Abstract 4142400: Clinical implication and potential role of immunosuppression for myocarditis episodes in patients with desmoplakin cardiomyopathy: hope from the DSP-ERADOS Network?

Abstract

Introduction: Variants in the desmoplakin (DSP) gene are associated with a form of arrhythmogenic cardiomyopathy (ACM) characterized by high risk of ventricular arrhythmias (VAs), heart failure (HF), and recurrent myocarditis. The clinical implications and management of myocarditis episodes in DSP-ACM have been scarcely investigated and are a major unmet clinical challenge. Research Question: what is the clinical impact of myocarditis episodes in DSP-ACM? Is there any role for immunosuppression? Methods: Patients (pts) with DSP-ACM in the worldwide DSP-ERADOS Network (26 institutions across 9 countries in 3 continents) were enrolled.

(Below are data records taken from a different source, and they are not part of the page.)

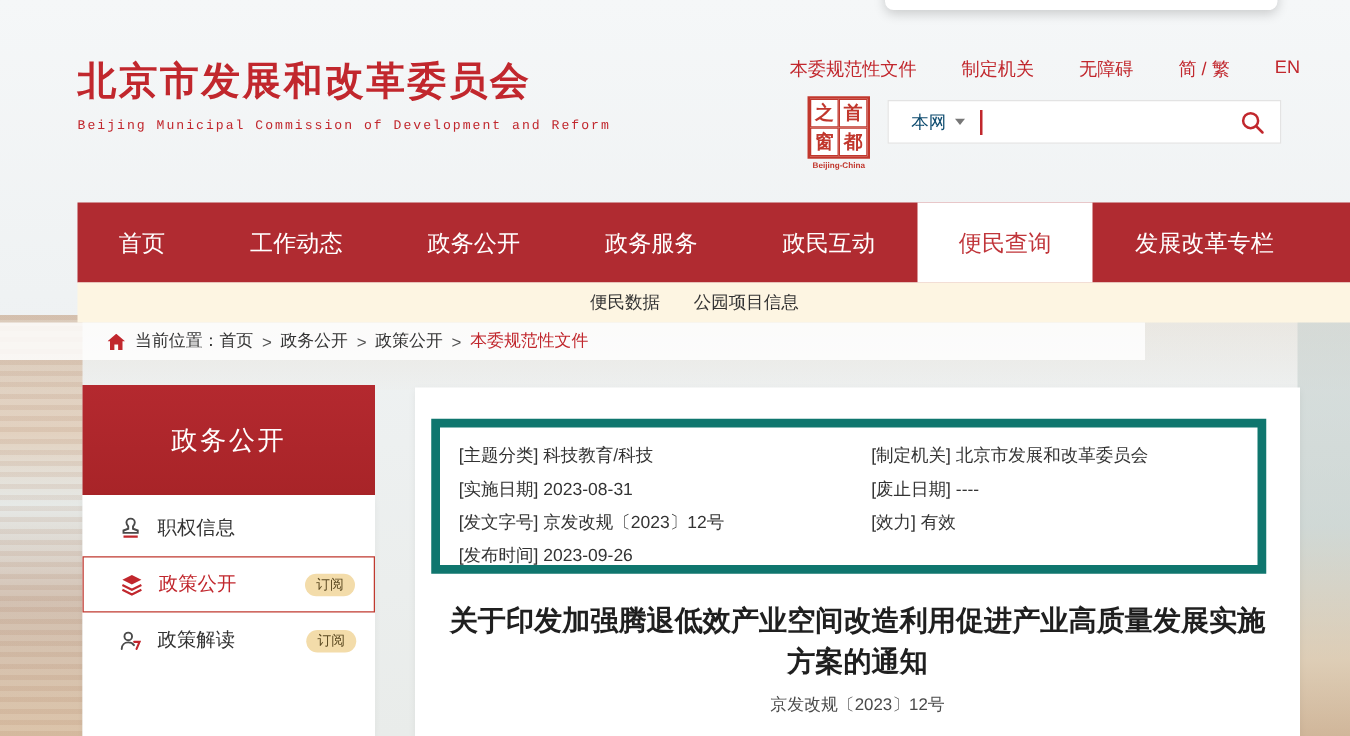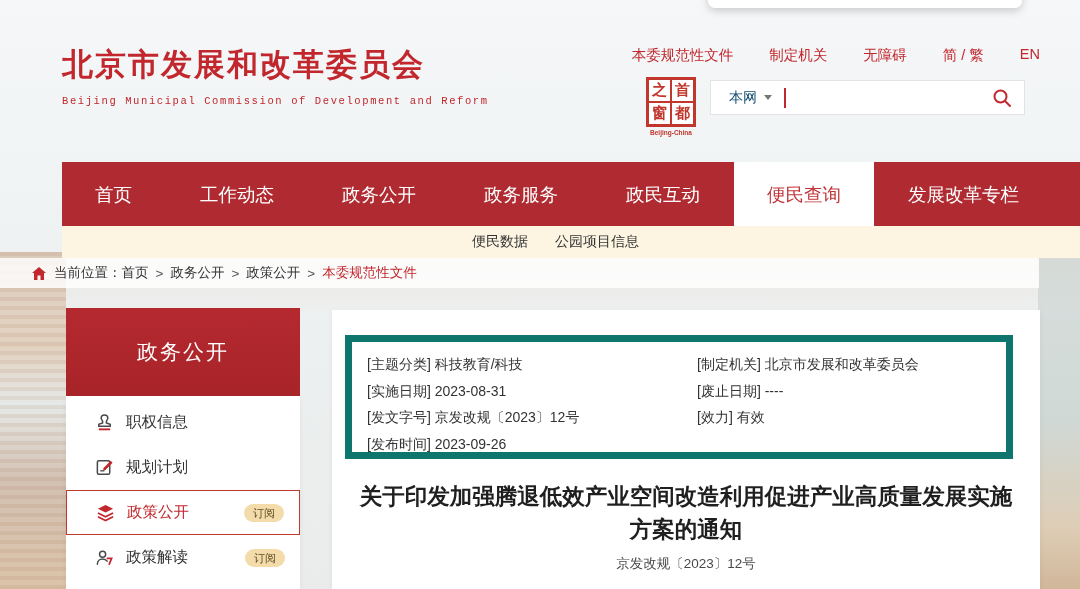--- a/index.html
+++ b/index.html
@@ -71,8 +71,8 @@
   .subnav a { font-size: 14px; color: #333; text-decoration: none; cursor: pointer; }
 
   
-  .breadcrumb { position: absolute; left: 0; top: 258px; width: 1039px; height: 30px;
-    background: rgba(255,255,255,0.82); display: flex; align-items: center; padding-left: 32px;
+  .breadcrumb { position: absolute; left: 0; top: 258px; width: 916px; height: 30px;
+    background: rgba(255,255,255,0.82); display: flex; align-items: center; padding-left: 86px;
     font-size: 13.5px; color: #333; }
   .breadcrumb .home-ic { margin-right: 8px; display: flex; }
   .breadcrumb .sep { margin: 0 7px; color: #555; }

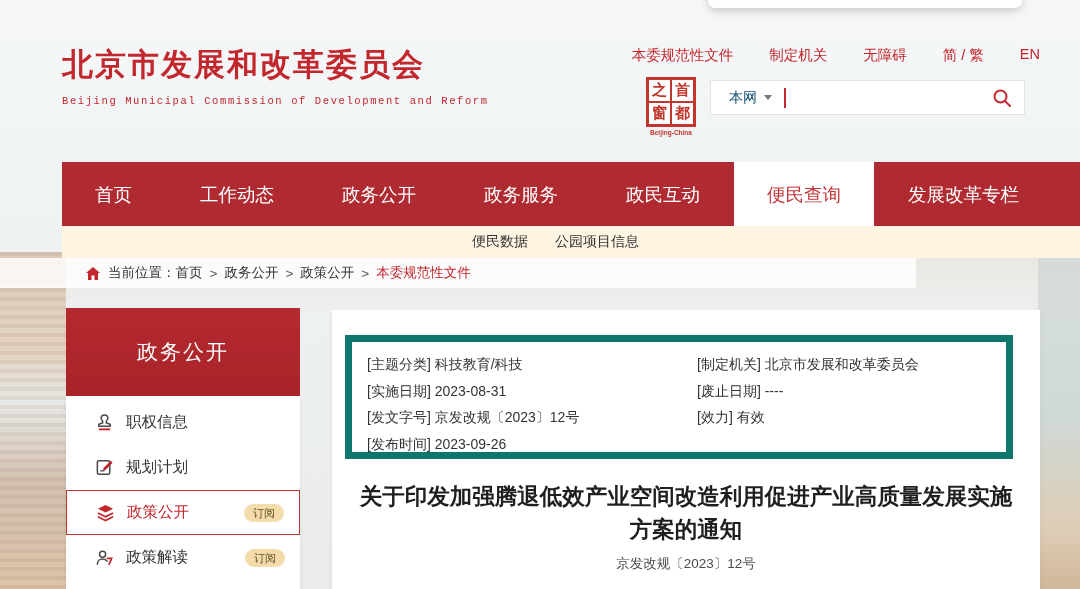--- a/index.html
+++ b/index.html
@@ -203,14 +203,6 @@
         <span class="lbl">职权信息</span>
       </div>
 
-      <div class="side-item">
-        <svg width="19" height="19" viewBox="0 0 20 20">
-          <rect x="2.5" y="3" width="13" height="14" rx="1.5" fill="none" stroke="#4a4a4a" stroke-width="1.6"></rect>
-          <line x1="5.5" y1="13.5" x2="10" y2="13.5" stroke="#4a4a4a" stroke-width="1.4"></line>
-          <path d="M9 10.5 L16.5 3 L18.5 5 L11 12.5 L8.5 13 Z" fill="#c1272d"></path>
-        </svg>
-        <span class="lbl">规划计划</span>
-      </div>
 
       <div class="side-item active">
         <svg width="19" height="19" viewBox="0 0 20 20">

Pts were classified as myocarditis-positive (Myo+) if they had a diagnosis of myocarditis at any time as per ESC criteria and otherwise as negative (Myo-). A multi-state model was used to compare the time-dependent risk of the outcome of interest (combined occurrence of VAs or HF hospitalization) at follow up. Hazard ratios (HR) were reported for quantifying the impact of single or repeated myocarditis on combined outcome occurrences, as well as the impact of immunosuppression. Results: A total of 801 pts (38.8±17.3 yo, 63.9% female; LVEF 49.7±14.7%; RVEF 50.1±13.2%) were enrolled. Over 3.5 [1.2–6.7] years, 153 (19.1%) patients (Myo+) experienced 260 myocarditis episodes (1.7 episode/pt; n=54 pts with 2+ episodes), 79 of which were treated with immunosuppression. A total of 193 (24.1%; 6.7%/year) pts experienced the combined end-point (n=120/648 (18.5%) Myo-; n=73/153 (47.7%) Myo+; log rank p <0.001). Occurrence of myocarditis was associated with increased risk in the composite outcome, with repeated myocarditis having a non-significant trend towards a higher risk than single events (Panel A). However, when adjusting for treatment with immunosuppressants in the Myo+ cohort, there were no differences in endpoint compared to pts in the Myo- cohort (Panel B) (Relative HR to Myo- pt: for treated Myo+ episodes: 0.76 [0.33–1.72], p=0.503; for untreated Myo+ episodes: 2.89 [2.11–3.95], p <0.001). Application: Myocarditis episodes in pts with DSP-ACM are associated with increased risk in VA/HF hospitalizations. This analysis suggests a potential benefit of immunosuppression therapy for myocarditis episodes in DSP cardiomyopathy and warrants further study. Next Steps/Future: A randomized controlled trial is needed to test the role of immunotherapy in this patient population.